The Union has now filed a motion for reconsideration of Weather Service (reconsideration motion) under § 2429.17 of the Authority’s Regulations.[4] In its motion, the Union argues that, in Weather Service, the Authority made three errors that warrant reconsideration. Specifically, the Union argues that the Authority erred by: (1) finding that the Union conceded the applicability of the Comptroller General’s decisions to evaluate the award’s legality;[5] (2) denying the Union’s request to file a supplemental submission regarding Comptroller General decisions that issued while the exceptions in Weather Service were pending;[6] and (3) allowing the Comptroller General to “overturn” the Arbitrator’s award.[7] As more fully explained below, the Union’s first and second arguments do not establish that the Authority erred in resolving the Agency’s exceptions to the award, and the Union’s third argument is based on a misunderstanding of Weather Service. Thus, we find that the Union has not established extraordinary circumstances that warrant granting reconsideration.
II. Background
The Authority more fully detailed the circumstances of this dispute in Weather Service,[8] so this order discusses only those aspects of the case that are pertinent to the reconsideration motion.
A. MOU, Grievance, and Arbitrator’s Award
Due to concerns about a flu pandemic, the parties negotiated the MOU, in which the Agency promised, in pertinent part, to “hereafter provide . . . [disposable dining ware].”[9] Several years later, the Agency stopped providing disposable dining ware under the MOU because, according to the Agency, “there was no longer a public‑health emergency[,] and it was ‘illegal and improper’ for the Agency to use appropriated funds to provide ‘personal[‑]use items’ to employees.”[10] In response, the Union filed a grievance that went to arbitration, where the stipulated issues before the Arbitrator were, in pertinent part: (1) whether the Agency’s actions violated the MOU; and, if so, then (2) whether the Agency’s repudiation of the MOU was an unfair labor practice (ULP) in violation of § 7116(a)(1) and (5) of the Statute.[11]
At arbitration, the Agency defended its refusal to honor the MOU by relying on a rule that the Comptroller General applies to determine whether an agency may properly spend appropriated funds.

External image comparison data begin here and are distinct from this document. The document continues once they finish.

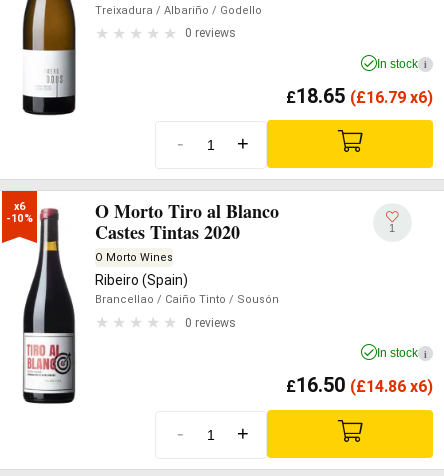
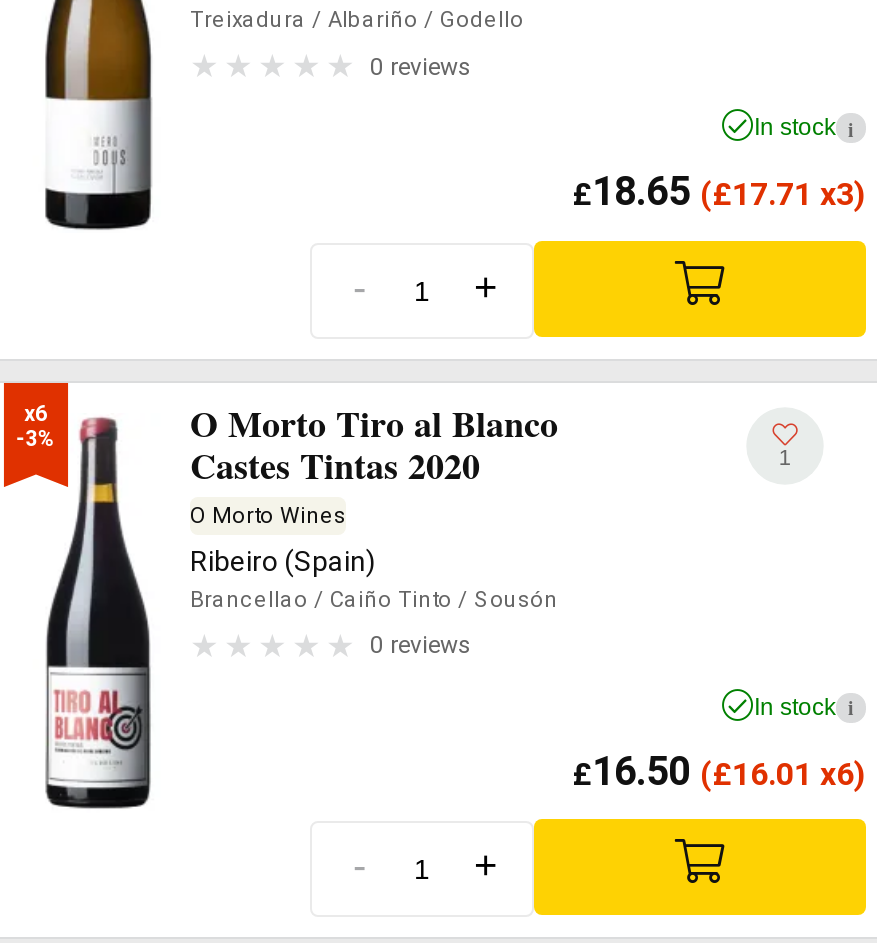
- £18.65 (£16.79 x6)
+ £18.65 (£17.71 x3)

- -10%
+ -3%

- £16.50 (£14.86 x6)
+ £16.50 (£16.01 x6)
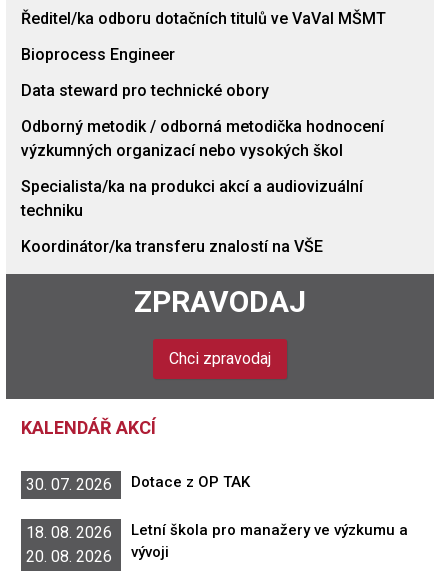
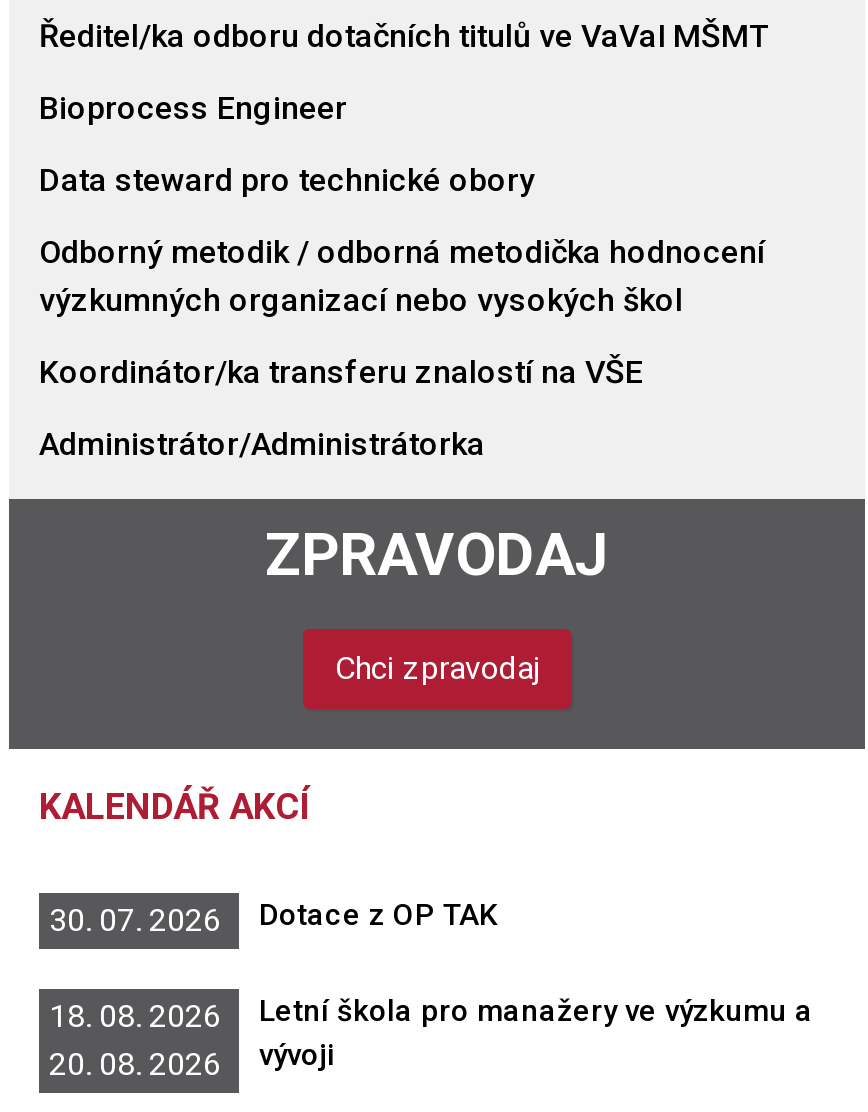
- Specialista/ka na produkci akcí a audiovizuální
- techniku

moved up: Koordinátor/ka transferu znalostí na VŠE

+ Administrátor/Administrátorka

This rule, known as the “‘necessary[‑]expense’ doctrine, . . . provides that where an appropriation does not specifically provide for a particular item, its purchase may be authorized as a ‘necessary expense’ if there is a ‘reasonable relationship between the object of the expenditure and the general purpose for which the funds were appropriated.’”[12] According to the Agency, prevailing Comptroller General precedent supported its position that it could not continue to comply with the MOU because using appropriated funds to purchase disposable dining ware primarily benefited employees as individuals, rather than the Agency.

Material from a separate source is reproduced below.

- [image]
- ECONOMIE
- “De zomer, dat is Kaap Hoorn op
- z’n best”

By contrast, the Union argued that, although the “decisions of the Comptroller General are useful guidance[, they are] . . . not binding precedent,”[13] and that the “guidance” provided by the Comptroller General supported its position.[14] On this point, the Union argued that the Comptroller General had determined that the “public’s money [may] supply equipment and services that inure . . . to the benefit of individual employees when it benefits the agency by promoting efficient operations, employee health[,] or recruitment and retention.”[15]
After considering the parties’ arguments, the Arbitrator determined that, due to the employees’ particular work environments, the Agency’s provision of disposable dining ware benefited the Agency more than the employees as individuals. Accordingly, she rejected the Agency’s argument that it could not lawfully comply with the MOU. The Arbitrator concluded that the Agency not only violated the MOU, but also committed a ULP under § 7116(a)(1) and (5) of the Statute, by repudiating the MOU. As a remedy, the Arbitrator directed the Agency to resume providing disposable dining ware.[16]
B. Parties’ Filings with the Authority Regarding the Arbitrator’s Award
The Agency filed exceptions to the award, and the Union filed an opposition to the Agency’s exceptions. In addition, before the Union filed its opposition, the Agency asked the GAO to provide a formal opinion on “the legality of purchasing the disposable items in question.”[17]
In its opposition, the Union acknowledged that the Agency had asked the GAO to issue a decision in this matter “over the Union’s objection.”[18] But the Union did not argue that the Authority should decline to apply Comptroller General precedent to resolve the parties’ dispute. In fact, the Union argued to the Authority that the Arbitrator “applied the correct legal test” to decide the grievance[19] based on “many of the Comptroller General’s decisions” concerning the necessary‑expense doctrine.[20] The Union also stated that it, like the Arbitrator, relied on “the same legal test that the Agency agree[d] should be applied” to the dispute.[21] In that regard, the Union emphasized that the Agency’s exceptions did not cite “a single Comptroller General decision that holds that [f]ederal agencies cannot use appropriated funds to stock employee break[ ]rooms with disposable [dining ware].”[22] As relevant here, the remainder of the Union’s arguments focused on the legality of using appropriated funds to comply with the MOU, and cited either Comptroller General case law, or decisions that followed Comptroller General case law. And the opposition included an appendix of Comptroller General decisions.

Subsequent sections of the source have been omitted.